Bachelet también lamentó la muerte durante su detención el mes pasado del líder de la oposición Hugo Torres, arrestado antes de las elecciones. La alta comisionada remarcó la necesidad de establecer mecanismos que aseguren la rendición de cuentas en el país, después de las graves violaciones y abusos iniciados en 2018.


Al menos 43 personas continúan detenidas en Nicaragua cuatro meses después de que se celebraran unas elecciones caracterizadas por la supresión de numerosos derechos civiles y políticos, denunció la alta comisionada de la ONU para los Derechos Humanos, Michelle Bachelet.

Entre los detenidos 34 ya han recibido duras penas de prisión, y al menos 29 continúan recluidos en el Complejo Policial Evaristo Vásquez «en violación de las garantías al debido proceso y presuntamente en condiciones inhumanas», aseguró en el debate celebrado sobre Nicaragua en el Consejo de Derechos Humanos.

Bachelet también lamentó la muerte durante su detención el mes pasado del líder de la oposición Hugo Torres, arrestado antes de las elecciones. La alta comisionada remarcó la necesidad de establecer mecanismos que aseguren la rendición de cuentas en el país, después de las graves violaciones y abusos iniciados en 2018.

«La construcción de una sociedad pacífica, tolerante, justa y basada en el respeto de los derechos humanos sigue siendo una asignatura pendiente para Nicaragua», afirmó. También expresó su preocupación por la detención arbitraria de al menos 30 periodistas y activistas de derechos humanos, lo que según la alta comisionada muestra el deterioro de la situación democrática en el país.

La expresidenta chilena pidió la liberación de estos detenidos y también la derogación de tres leyes aprobadas tras las revueltas de 2018 contra el Gobierno del presidente Daniel Ortega: la Ley Especial de Ciberdelitos, la de Regulación de Agentes Extranjeros y la Ley 1055 de Defensa de los Derechos del Pueblo.

Estas leyes «restringen indebidamente el espacio cívico y democrático», aseguró Bachelet, quien recomendó armonizar la legislación penal y electoral «en línea con las normas y estándares internacionales y de derechos humanos».
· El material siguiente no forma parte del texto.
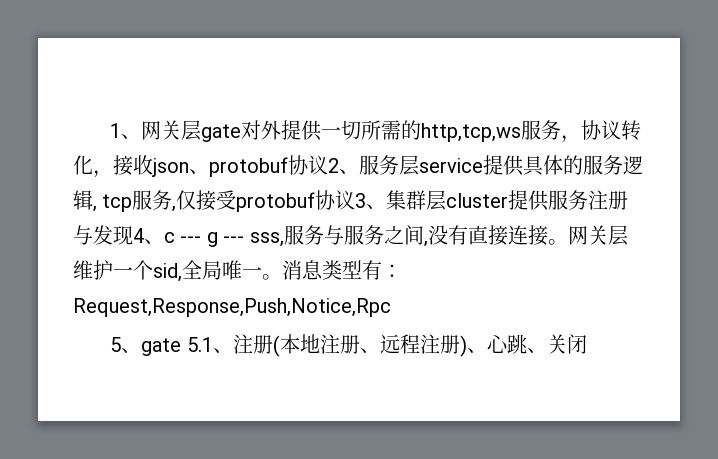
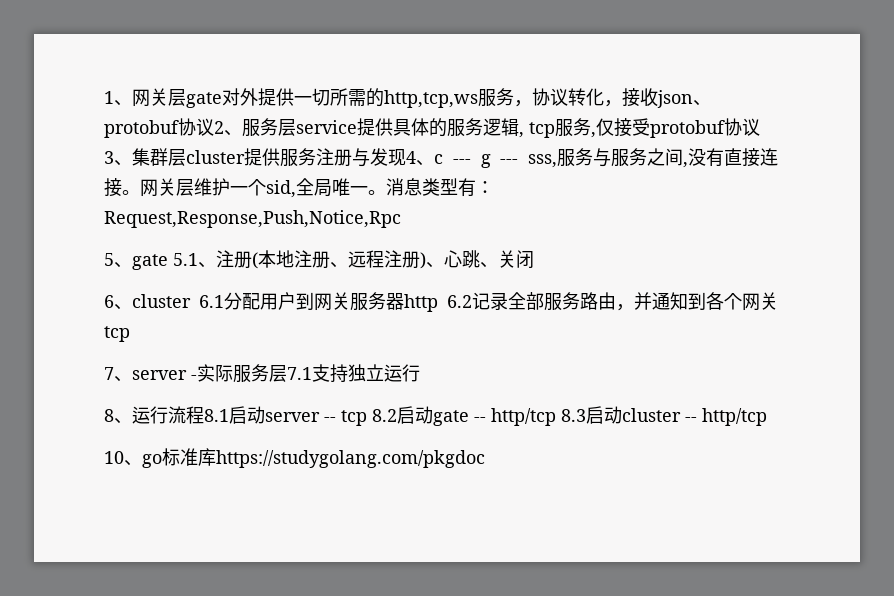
+ 6、cluster 6.1分配用户到网关服务器http 6.2记录全部服务路由，并通知到各个网关tcp
+ 7、server -实际服务层7.1支持独立运行
+ 8、运行流程8.1启动server -- tcp 8.2启动gate -- http/tcp 8.3启动cluster -- http/tcp
+ 10、go标准库https://studygolang.com/pkgdoc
El informe que presentó Bachelet ante el Consejo también denunció el hostigamiento que sufren pueblos indígenas nicaragüenses, que el pasado año sufrieron al menos seis ataques violentos en los que murieron once personas y siete resultaron heridas.

La crisis política en Nicaragua ha llevado a al menos 144.000 nicaragüenses a abandonar su país, recordó la alta comisionada, quien pidió iniciar un «diálogo inclusivo» para solucionarla de manera pacífica y democrática.

Encabezando la delegación nicaragüense en el debate intervino la procuradora general Wendy Carolina Morales, quien calificó el informe presentado por Bachelet como una «agresión» contra su país «basada en información falsa y parcializada» .

«Esta valoración desigual se presta a la manipulación e instrumentalización de los derechos humanos para fines y pretensiones hegemónicas derivadas de intereses económicos y políticos de países imperialistas», remarcó.

Morales finalizó su intervención demandando al Consejo de Derechos Humanos que apruebe el cese de las sanciones «ilegales y coercitivas» impuestas contra su pueblo.